Ongoing research into bioethics led to publications and teaching (Georgetown Schools of Medicine and Nursing; Johns Hopkins). An ecumenical fellowship commemorating slain seminarian civil rights worker Jonathan M. Daniels was received by Dr. Buckley during his early years in his hometown of St. Louis. This supported his original work as a volunteer, researcher, and then as an organizer of international teams of peace volunteers in Northern Ireland during its civil conflict--while, during these years, he was studying philosophy and theology at Cardinal Glennon College and Kenrick School of Theology in St. Louis.
Subsequent research into how local communities constructively mobilize resources for different kinds of justice, inspired Buckley's courses, curricular designed service learning, and publications such as his coedited collection still used in a nationally recognized liberal arts program. In addition, Buckley's research led to his internationally well-received volume on ethnic conflict and humanitarian intervention entitled Kosovo: Contending Voices on Balkan Interventions. Reviewed in over twenty-eight international journals--this work continues to be used in published transnational academic, policy and popular research after over two decades in print. "Kosovo" features sixty-one essays by authors from seventeen nations translated from seven languages; it has been used in over sixteen colleges and universities across six nations.
W.J. Buckley's work, Taking Sides: Clashing Views in Death and Dying--includes a separate Instructor's Resource Guide--and both were completed with nationally distinguished gerontological nurse practitioner and geriatric nursing specialist, Karen S. Feldt (PhD, RN). These works are especially timely for regional, national and international conversations about end of life decision-making. They received enthusiastic critical peer review, and are used in humanities, social sciences and applied training programs (clinical, legal and policy analyses, social work, psychology, pastoral care and ministry).
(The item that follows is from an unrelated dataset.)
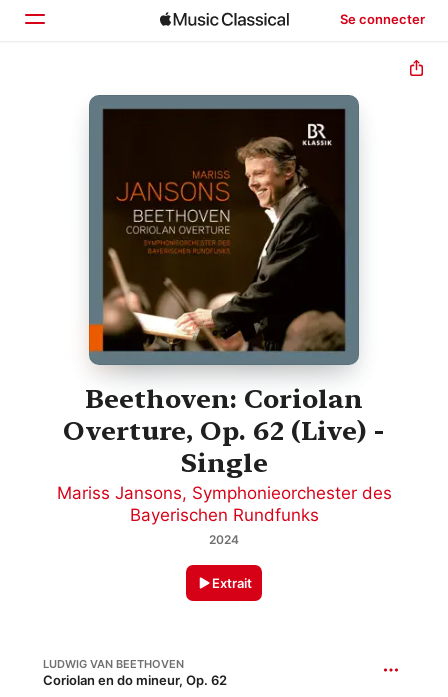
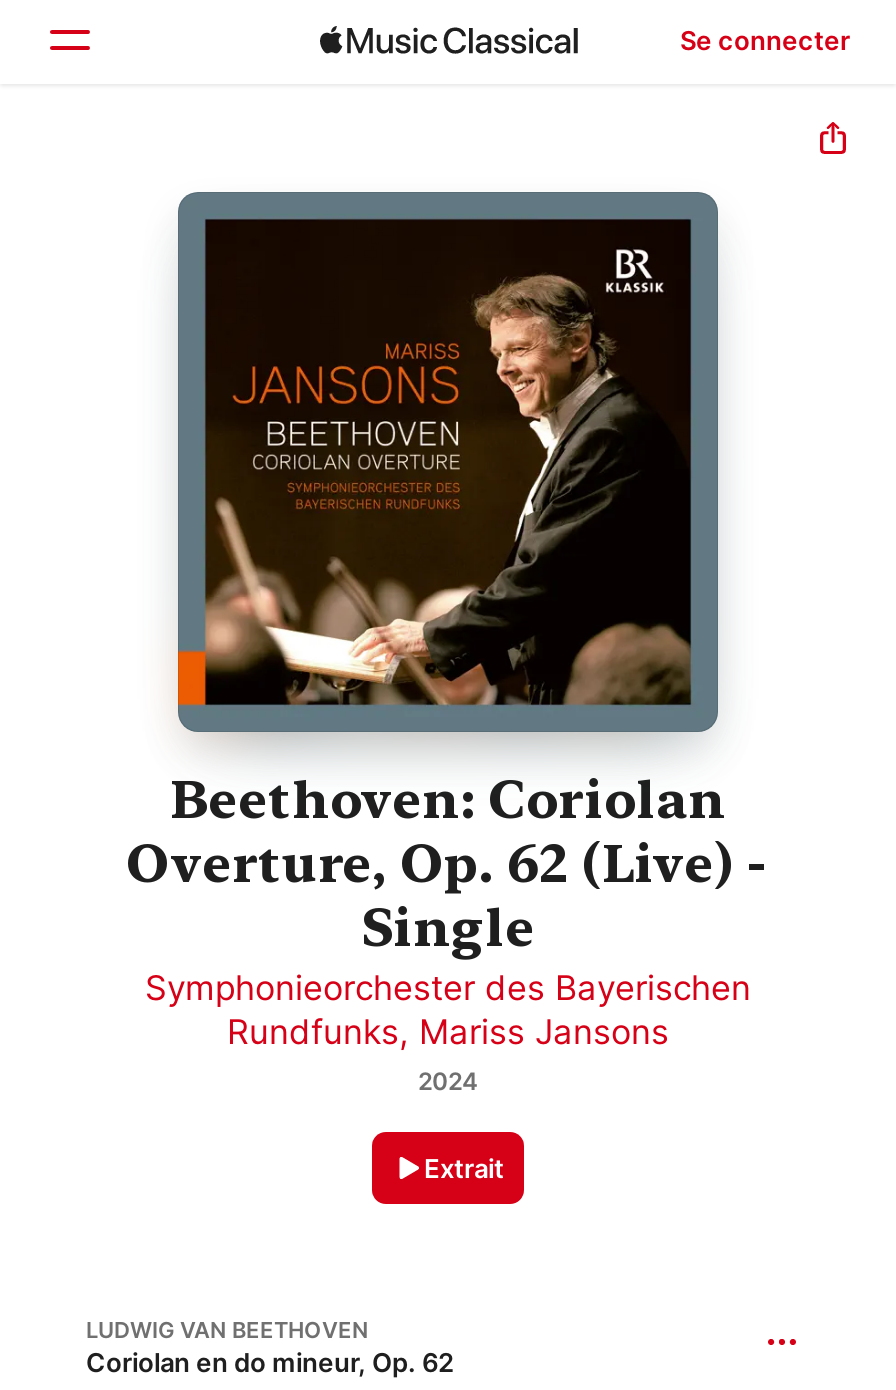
- Mariss Jansons, Symphonieorchester des
- Bayerischen Rundfunks
+ Symphonieorchester des Bayerischen
+ Rundfunks, Mariss Jansons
This work brings new clarity to a widely debated question: How can good dying be an object of a just society--and not merely fortune or privilege? "Clashing Views" doesn't argue "Dying and Death" must somehow be finally "just". Rather-- using decades of outcomes based research and the most compelling philosophical and comparative religious arguments-- it demonstrates how particular experiences of dying and death have empirically better outcomes based on specific kinds of justice. Cultural consensus maintains that human flourishing musters agreement as competently sustained in healthcare for being "just" when it reflects considerations of need, equal regard, merit, contribution, productivity, justice as fairness, free market competition, and promotes basic functioning or reduces inequities caused by dysfunctions (Powers, Faden, Nussbaum). Dying can be "better" or "well enough" when it reflects interpretations of justice in dying as equality (informed consent and decisional capacity in Chapter I), need (depression, I, compassion fatigue, IV, pain management , V), merit (futility, IX, brain death XIII), productivity-contribution (EOL costs, XV), justly sharing burdens of dysfunctions and justice as fairness (cultural competencies, XVII).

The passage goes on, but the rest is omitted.